ContentSpec really exists to aid the parser classes in implementing
access to the grammar.
This class is used by the DTD scanner and the validator classes,
allowing them to be used separately or together. This "struct"
class is used to build content models for validation, where it
is more efficient to fetch all of the information for each of
these content model "fragments" than to fetch each field one at
a time. Since configurations are allowed to have validators
without a DTD scanner (i.e. a schema validator) and a DTD scanner
without a validator (non-validating processor), this class can be
used by each without requiring the presence of the other.
When processing element declarations, the DTD scanner will build
up a representation of the content model using the node types that
are defined here. Since a non-validating processor only needs to
remember the type of content model declared (i.e. ANY, EMPTY, MIXED,
or CHILDREN), it is free to discard the specific details of the
MIXED and CHILDREN content models described using this class.
In the typical case of a validating processor reading the grammar
of the document from a DTD, the information about the content model
declared will be preserved and later "compiled" into an efficient
form for use during element validation. Each content spec node
that is saved is assigned a unique index that is used as a handle
for the "value" or "otherValue" fields of other content spec nodes.
A leaf node has a "value" that is either an index in the string
pool of the element type of that leaf, or a value of -1 to indicate
the special "#PCDATA" leaf type used in a mixed content model.
For a mixed content model, the content spec will be made up of
leaf and choice content spec nodes, with an optional "zero or more"
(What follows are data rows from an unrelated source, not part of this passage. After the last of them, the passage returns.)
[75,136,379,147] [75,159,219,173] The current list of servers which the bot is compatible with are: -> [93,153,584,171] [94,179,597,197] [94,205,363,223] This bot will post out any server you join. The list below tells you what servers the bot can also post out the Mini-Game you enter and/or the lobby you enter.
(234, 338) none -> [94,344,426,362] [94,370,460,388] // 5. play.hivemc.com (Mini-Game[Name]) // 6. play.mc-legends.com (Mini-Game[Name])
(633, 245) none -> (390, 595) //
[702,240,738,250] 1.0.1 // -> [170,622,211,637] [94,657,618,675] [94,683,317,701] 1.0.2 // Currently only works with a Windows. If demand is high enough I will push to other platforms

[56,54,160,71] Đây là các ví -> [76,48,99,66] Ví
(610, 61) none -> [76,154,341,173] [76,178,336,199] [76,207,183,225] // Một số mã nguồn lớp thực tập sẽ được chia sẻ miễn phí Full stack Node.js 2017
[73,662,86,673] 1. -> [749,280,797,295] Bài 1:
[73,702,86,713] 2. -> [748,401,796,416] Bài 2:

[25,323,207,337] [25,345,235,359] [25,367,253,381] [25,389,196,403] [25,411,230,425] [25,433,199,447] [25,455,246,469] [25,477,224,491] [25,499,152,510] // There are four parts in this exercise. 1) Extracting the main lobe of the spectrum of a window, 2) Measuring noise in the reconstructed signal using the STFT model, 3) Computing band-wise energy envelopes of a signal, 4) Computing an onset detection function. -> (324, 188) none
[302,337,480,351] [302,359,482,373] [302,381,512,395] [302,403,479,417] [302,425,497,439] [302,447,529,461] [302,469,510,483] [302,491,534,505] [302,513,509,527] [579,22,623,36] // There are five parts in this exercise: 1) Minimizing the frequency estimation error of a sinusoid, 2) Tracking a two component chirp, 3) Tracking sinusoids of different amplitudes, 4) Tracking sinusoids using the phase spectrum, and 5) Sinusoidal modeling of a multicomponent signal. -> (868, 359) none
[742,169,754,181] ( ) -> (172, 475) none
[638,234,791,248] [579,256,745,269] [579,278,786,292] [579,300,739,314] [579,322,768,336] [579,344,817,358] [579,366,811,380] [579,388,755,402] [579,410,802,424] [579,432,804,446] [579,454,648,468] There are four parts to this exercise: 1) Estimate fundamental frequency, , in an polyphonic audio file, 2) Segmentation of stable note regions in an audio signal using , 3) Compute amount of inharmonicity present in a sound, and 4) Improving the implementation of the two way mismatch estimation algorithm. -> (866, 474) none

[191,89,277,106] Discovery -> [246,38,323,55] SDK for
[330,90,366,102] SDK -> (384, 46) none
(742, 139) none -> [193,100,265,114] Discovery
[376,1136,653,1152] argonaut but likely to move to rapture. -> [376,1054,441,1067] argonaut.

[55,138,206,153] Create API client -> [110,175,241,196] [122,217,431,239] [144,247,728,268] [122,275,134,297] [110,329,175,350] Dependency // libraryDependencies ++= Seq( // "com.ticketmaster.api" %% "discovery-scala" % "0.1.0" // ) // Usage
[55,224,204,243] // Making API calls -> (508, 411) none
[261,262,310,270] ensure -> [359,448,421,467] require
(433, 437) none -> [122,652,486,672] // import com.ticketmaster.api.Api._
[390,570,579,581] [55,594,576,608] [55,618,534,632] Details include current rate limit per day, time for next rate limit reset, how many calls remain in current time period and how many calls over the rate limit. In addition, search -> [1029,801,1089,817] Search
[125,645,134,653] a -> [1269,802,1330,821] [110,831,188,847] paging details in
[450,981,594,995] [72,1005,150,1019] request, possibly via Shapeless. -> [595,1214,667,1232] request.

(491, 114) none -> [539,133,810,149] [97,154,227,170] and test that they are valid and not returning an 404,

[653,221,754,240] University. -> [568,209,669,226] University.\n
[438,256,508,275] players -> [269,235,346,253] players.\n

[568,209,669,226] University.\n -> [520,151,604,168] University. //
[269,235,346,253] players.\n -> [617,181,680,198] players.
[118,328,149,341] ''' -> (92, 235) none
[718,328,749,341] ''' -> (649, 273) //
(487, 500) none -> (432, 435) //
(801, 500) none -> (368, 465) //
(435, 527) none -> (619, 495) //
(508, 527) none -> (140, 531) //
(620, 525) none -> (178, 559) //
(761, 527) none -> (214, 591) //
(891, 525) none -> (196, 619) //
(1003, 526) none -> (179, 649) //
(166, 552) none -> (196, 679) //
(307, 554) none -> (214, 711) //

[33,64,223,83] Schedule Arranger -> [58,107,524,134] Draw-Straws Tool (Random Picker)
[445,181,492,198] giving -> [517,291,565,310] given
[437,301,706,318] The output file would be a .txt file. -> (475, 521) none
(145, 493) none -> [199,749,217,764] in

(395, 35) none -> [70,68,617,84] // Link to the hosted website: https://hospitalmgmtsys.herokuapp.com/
node. For example, the mixed content declaration "(#PCDATA)" would
contain a single leaf node with a node value of -1. A mixed content
declaration of "(#PCDATA|foo)*" would have a content spec consisting
of two leaf nodes, for the "#PCDATA" and "foo" choices, a choice node
with the "value" set to the index of the "#PCDATA" leaf node and the
"otherValue" set to the index of the "foo" leaf node, and a "zero or
more" node with the "value" set to the index of the choice node. If
the content model has more choices, for example "(#PCDATA|a|b)*", then
there will be more corresponding choice and leaf nodes, the choice
nodes will be chained together through the "value" field with each
leaf node referenced by the "otherValue" field.
For element content models, there are sequence nodes and also "zero or
one" and "one or more" nodes. The leaf nodes would always have a valid
string pool index, as the "#PCDATA" leaf is not used in the declarations
for element content models. |